The EU also shed light on the increasing number of EU nationals arbitrarily detained in Iran, the restrictions imposed on consular access to EU nationals, the denial of consular protection and the right to a fair trial.

===Israel===
Israel abducted Nazi war criminal Adolf Eichmann from Argentina in 1960, nuclear whistleblower Mordechai Vanunu from Italy in 1986, and Dirar Abu Seesi from Ukraine in 2011.

=== South Africa ===
During the apartheid era, the Security Branch and South African Defence Force frequently carried out cross-border abductions to kidnap anti-apartheid activists from neighbouring states.

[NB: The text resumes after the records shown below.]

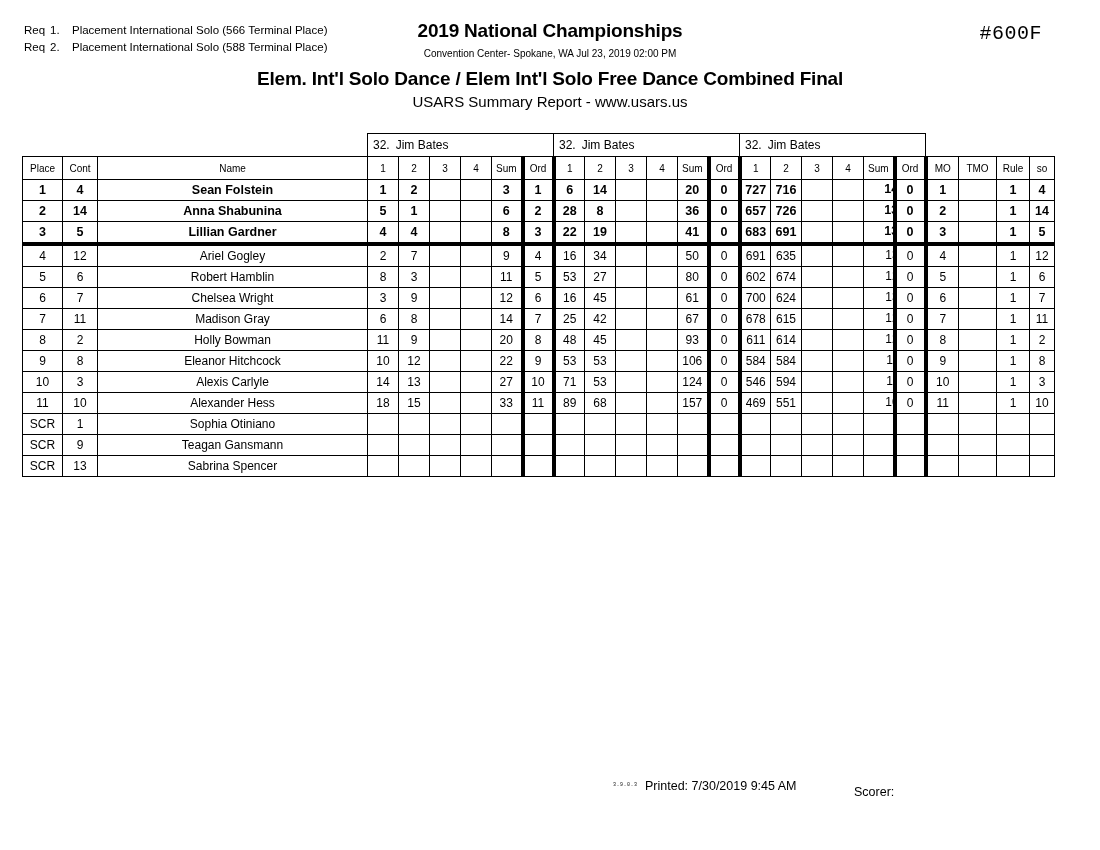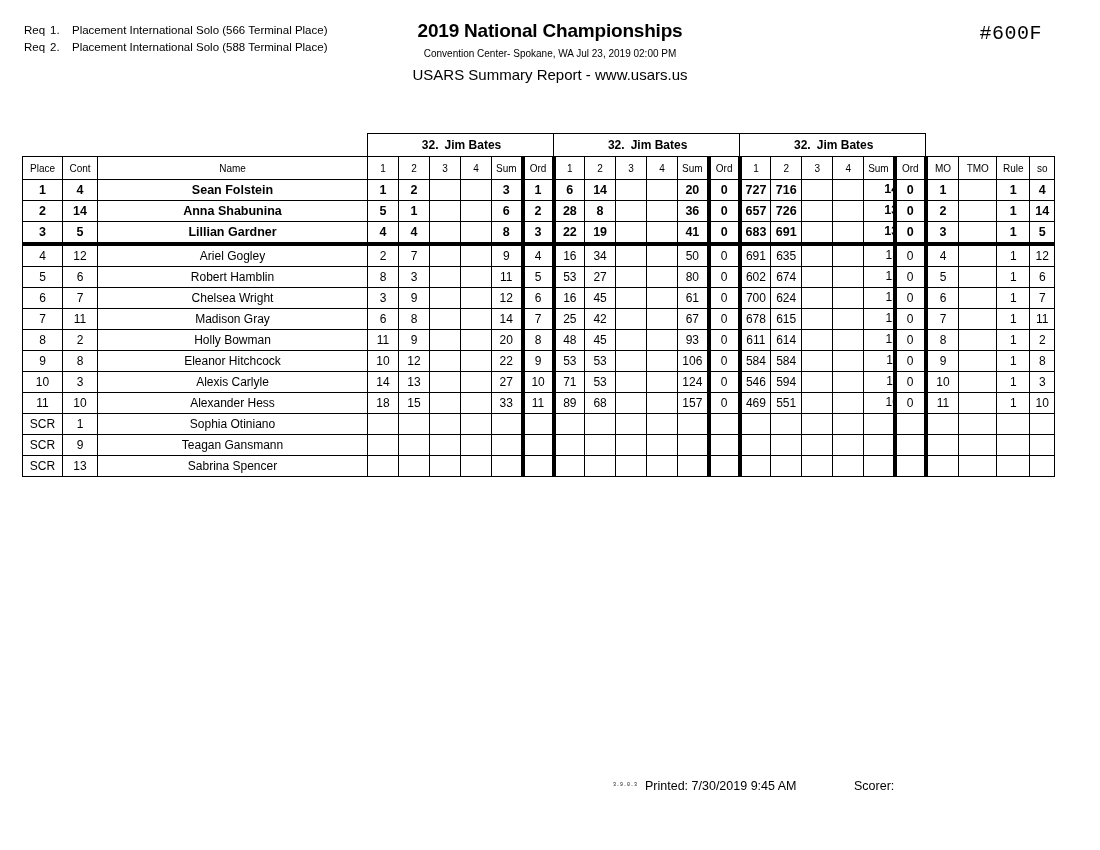--- a/index.html
+++ b/index.html
@@ -96,24 +96,23 @@
     text-align: center;
     overflow: hidden;
     white-space: nowrap;
     background: #ffffff;
   }
 
   
   tr.judge-band td {
     height: 22px;
     line-height: 21px;
-    text-align: center;
+    text-align: left;
     font-size: 12px;
     padding-left: 5px;
-    font-weight: bold;
   }
   td.band-empty {
     border: none !important;
     background: #ffffff;
   }
   td.judge-band-cell {
     border-bottom: none !important;
   }
   .judge-num { margin-right: 6px; }
 
@@ -166,39 +165,40 @@
   }
   .footer-printed {
     position: absolute;
     left: 645px;
     top: 0;
     white-space: nowrap;
   }
   .footer-scorer {
     position: absolute;
     left: 854px;
-    top: 0;
+    top: 6px;
     white-space: nowrap;
   }
 </style>
 </head>
 <body>
 
 <div class="req-block">
   <span class="req-line">
     <span class="req-word">Req</span><span class="req-num">1.</span><span>Placement International Solo (566 Terminal Place)</span>
   </span>
   <span class="req-line">
     <span class="req-word">Req</span><span class="req-num">2.</span><span>Placement International Solo (588 Terminal Place)</span>
   </span>
 </div>
 
 <div class="title-block">
   <div class="title-main">2019 National Championships</div>
   <div class="title-venue">Convention Center- Spokane, WA  Jul 23, 2019  02:00 PM</div>
+  <div class="title-event">Elem. Int'l Solo Dance / Elem Int'l Solo Free Dance Combined Final</div>
   <div class="title-sub">USARS Summary Report - www.usars.us</div>
 </div>
 
 <div class="event-number">#600F</div>
 
 <div class="sheet">
   <table class="report">
     <colgroup>
       <col style="width:40px">
         <col style="width:35px">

The report of the Truth and Reconciliation Commission detailed abductions from the 1960s through the 1980s, occurring in Lesotho, Swaziland, Botswana, Zambia and Mozambique. Many abductees were tortured, forced to become informants (askaris), or murdered. Some were brought to criminal trial. In 1991, during the transition to democracy, the Appellate Division found in the case of S v Ebrahim that the courts had no jurisdiction to try defendants who had been abducted from foreign countries by agents of the government.

=== Saudi Arabia ===

Prince Sultan bin Turki bin Abdulaziz, Jamal Ahmad Khashoggi, and many other critics of the Saudi authorities have been abducted and then murdered or rendered against their will to Saudi Arabia since 1979.

=== South Korea ===
Isang Yun was abducted from West Germany in 1967 and taken to South Korea, but he returned to West Germany in 1969.

=== Turkey ===

Kosovo, Gabon, Sudan, the Republic of Moldova, Azerbaijan, Ukraine, Malaysia, Switzerland and Mongolia: Turkish nationals connected with the opposition Gülen movement have been abducted and forcibly returned to Turkey without extradition proceedings.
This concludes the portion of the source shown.